Three of the students were arrested for alleged criminal damage for spraying graffiti on the wall while another two were arrested for alleged loitering and obstructing officers doing their duty.
Yan Chai Hospital Lim Por Yen Secondary School issued a statement and confirmed that three students were arrested for alleged criminal damage and had been detained.
The school said that they would not expel any student, saying school was a place for education and guiding students to the right path in life. They would protect their students as much as they could and set up an emergency task force to handle other student’s emotional reactions.
It was understood that the students are from Form 1, Form 5 and Form 6, Stand News reported.
Another student was from Shek Lei Catholic Secondary School. The principal said a male student from Form 6 was arrested after having a dispute with officers on Monday night.

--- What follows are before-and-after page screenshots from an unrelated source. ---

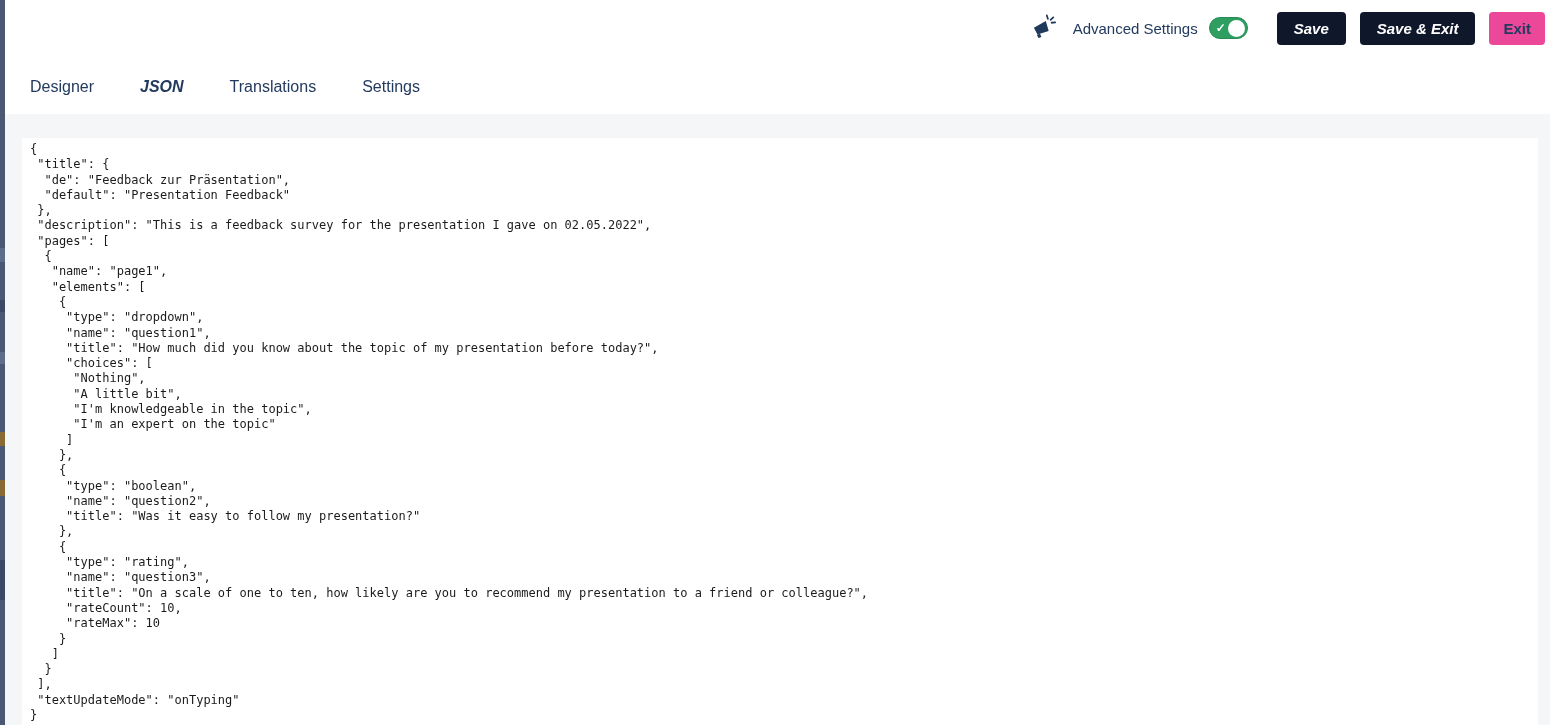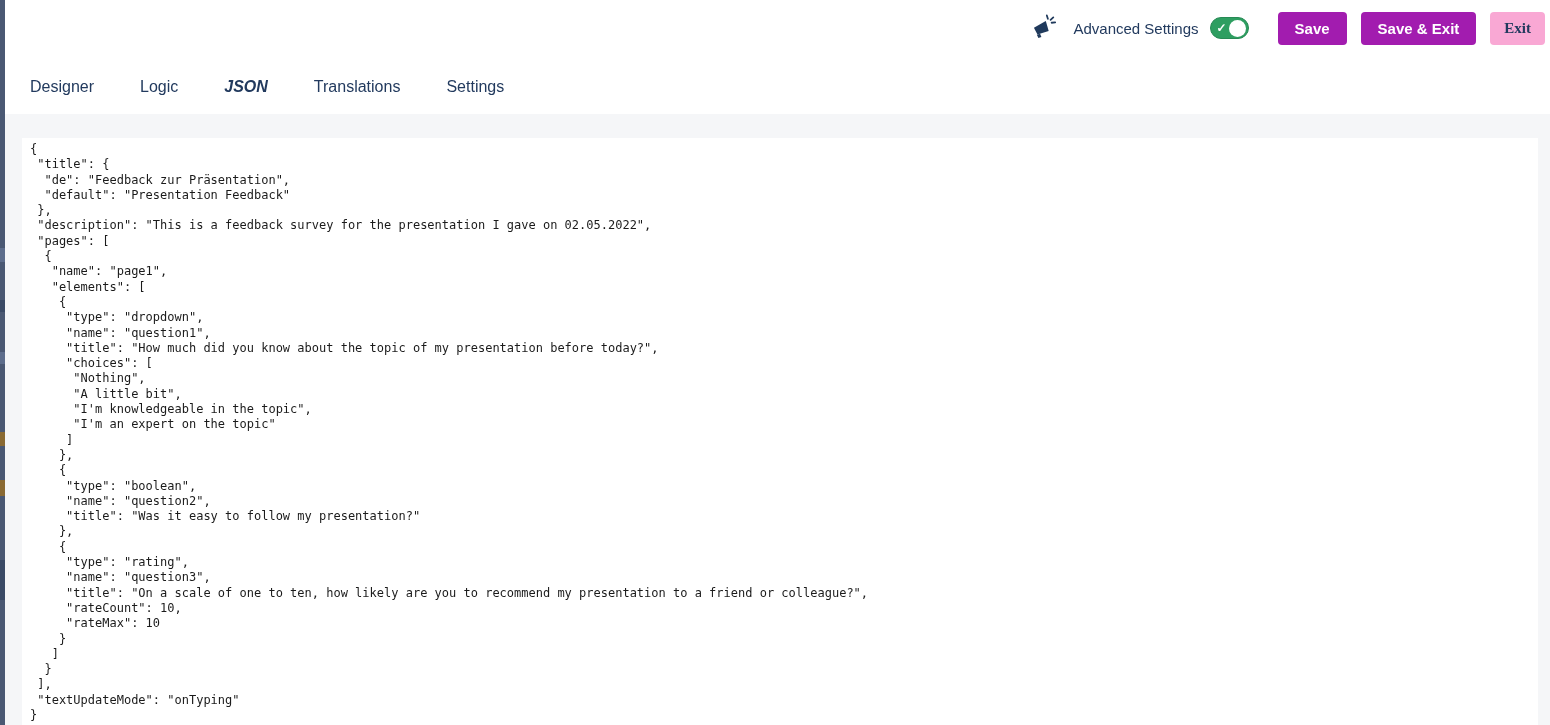"Save" .btn-primary { background: #a21caf -> #0f172a; font-style: none -> italic }
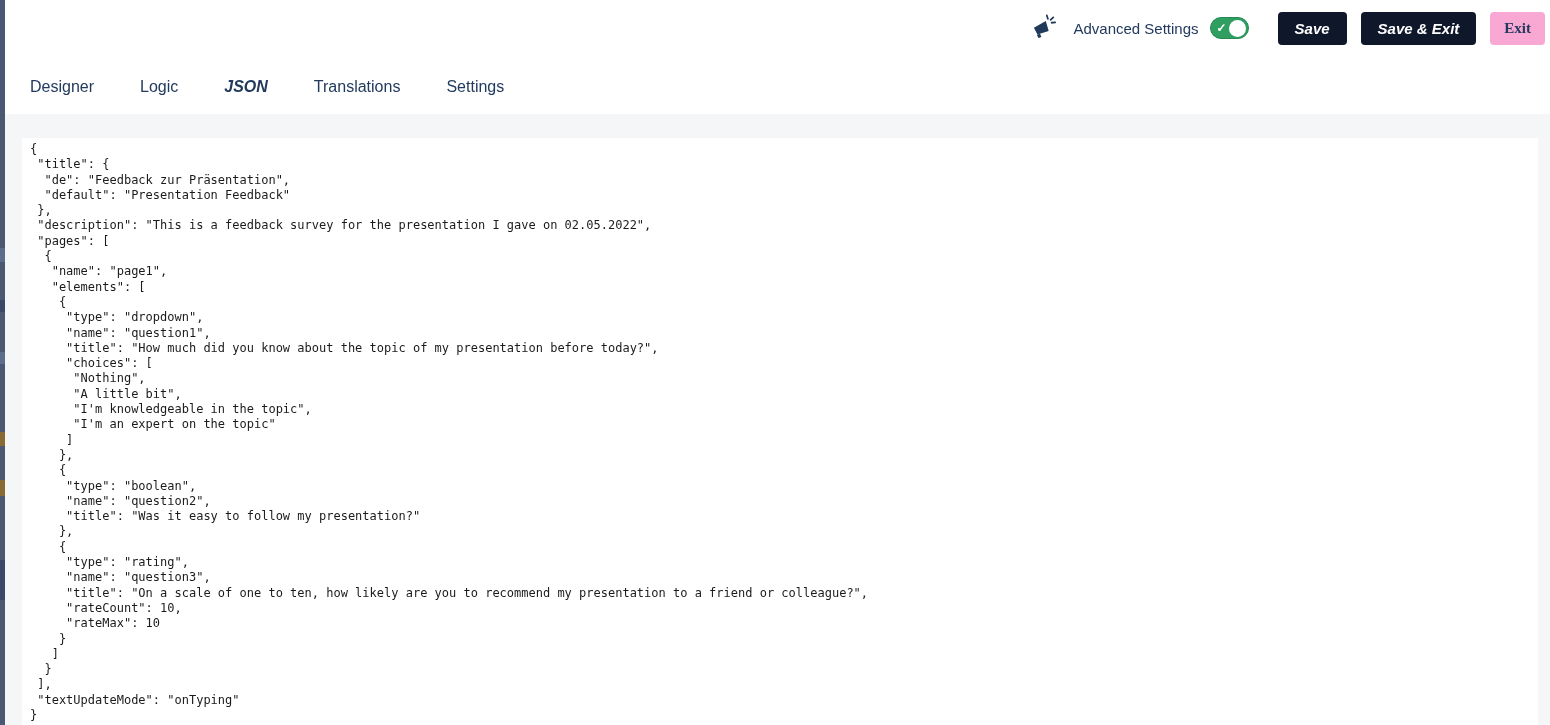"Exit" .btn-light { background: #f9a8d4 -> #ec4899; font-family: Liberation Serif, serif -> none }
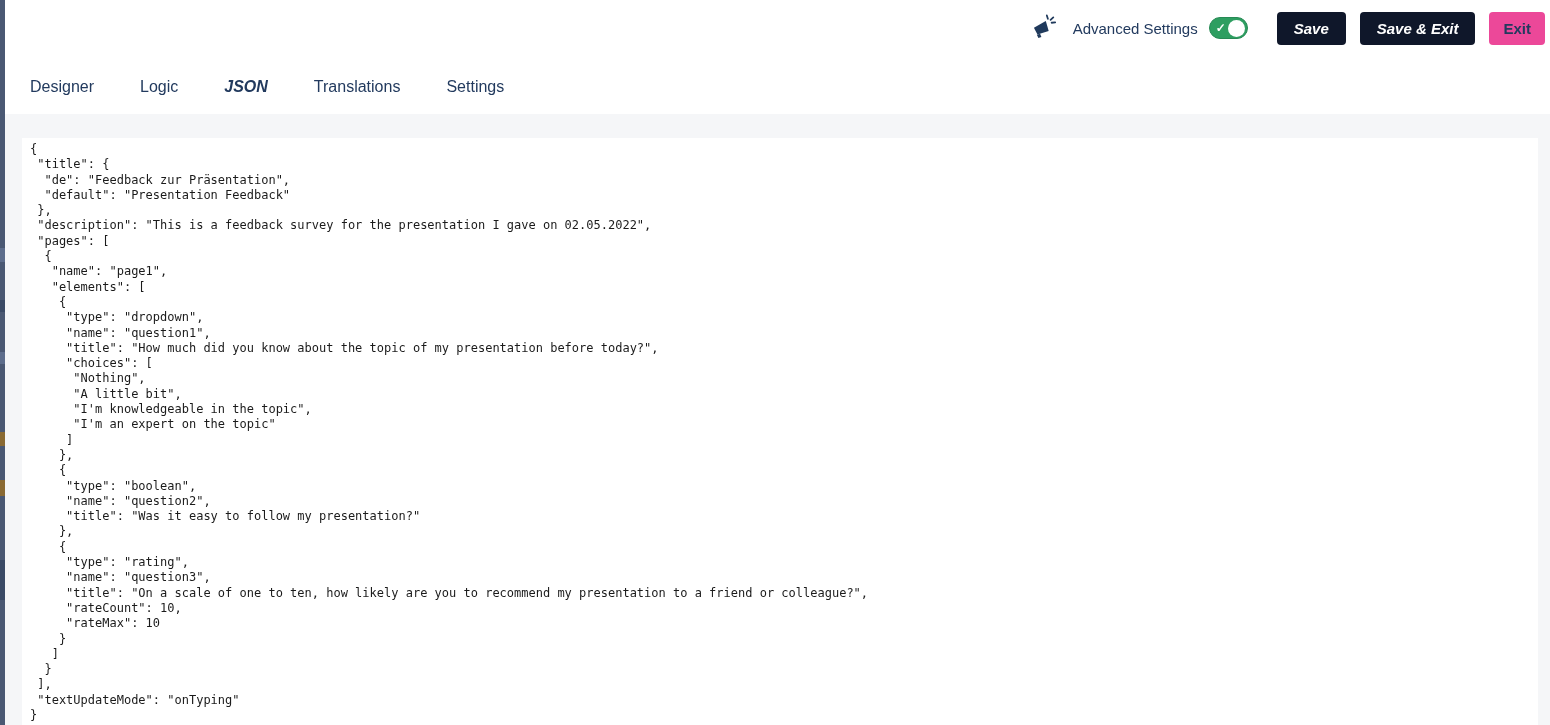"Logic" div.tab { html: <div> <span>Logic</span> </div> -> none }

According to police figures released on October 10, one-third of the 2,379 people arrested so far at the ongoing protests are under 18. That included 104 teens under 16.
Police and triads
Meanwhile, a poll result showed that six in 10 Hong Kong people (66%) agreed with a view that the “721 incident (Yuen Long Attack) involved collaboration between the Police Force and triads”, Ming Pao Daily reported. Just under 24% disagreed with that view.
According to the latest survey conducted by the independent Public Opinion Research Institute, 62% of respondents believed that “there are Chinese People’s Armed Police Force in police operations” in Hong Kong, but 25% did not believe that.
Dr Leung Kai-chi, a lecturer at the School of Journalism and Communication in the Chinese University of Hong Kong, said the poll results revealed that the public had grave doubts on whether the police could handle crime in a fair and impartial manner.
The results also showed the low level of trust among Hong Kong people in the police, as more than half currently believed that there were law enforcers from mainland China working in Hong Kong.
Leung urged the police to deal with the situation.
Rubbish, police say
However, the police public relations bureau contested the poll results, saying that “combating triads” ranked as the top job on the police chief’s list. They said they had refuted rumors many times previously that law enforcers from mainland China were working in Hong Kong.
The poll involved interviews with 1,072 people aged 18 or above from October 17 to 21.
Public Opinion Research Institute was founded by Dr Robert Chung Ting-yiu, a veteran pollster and University of Hong Kong academic.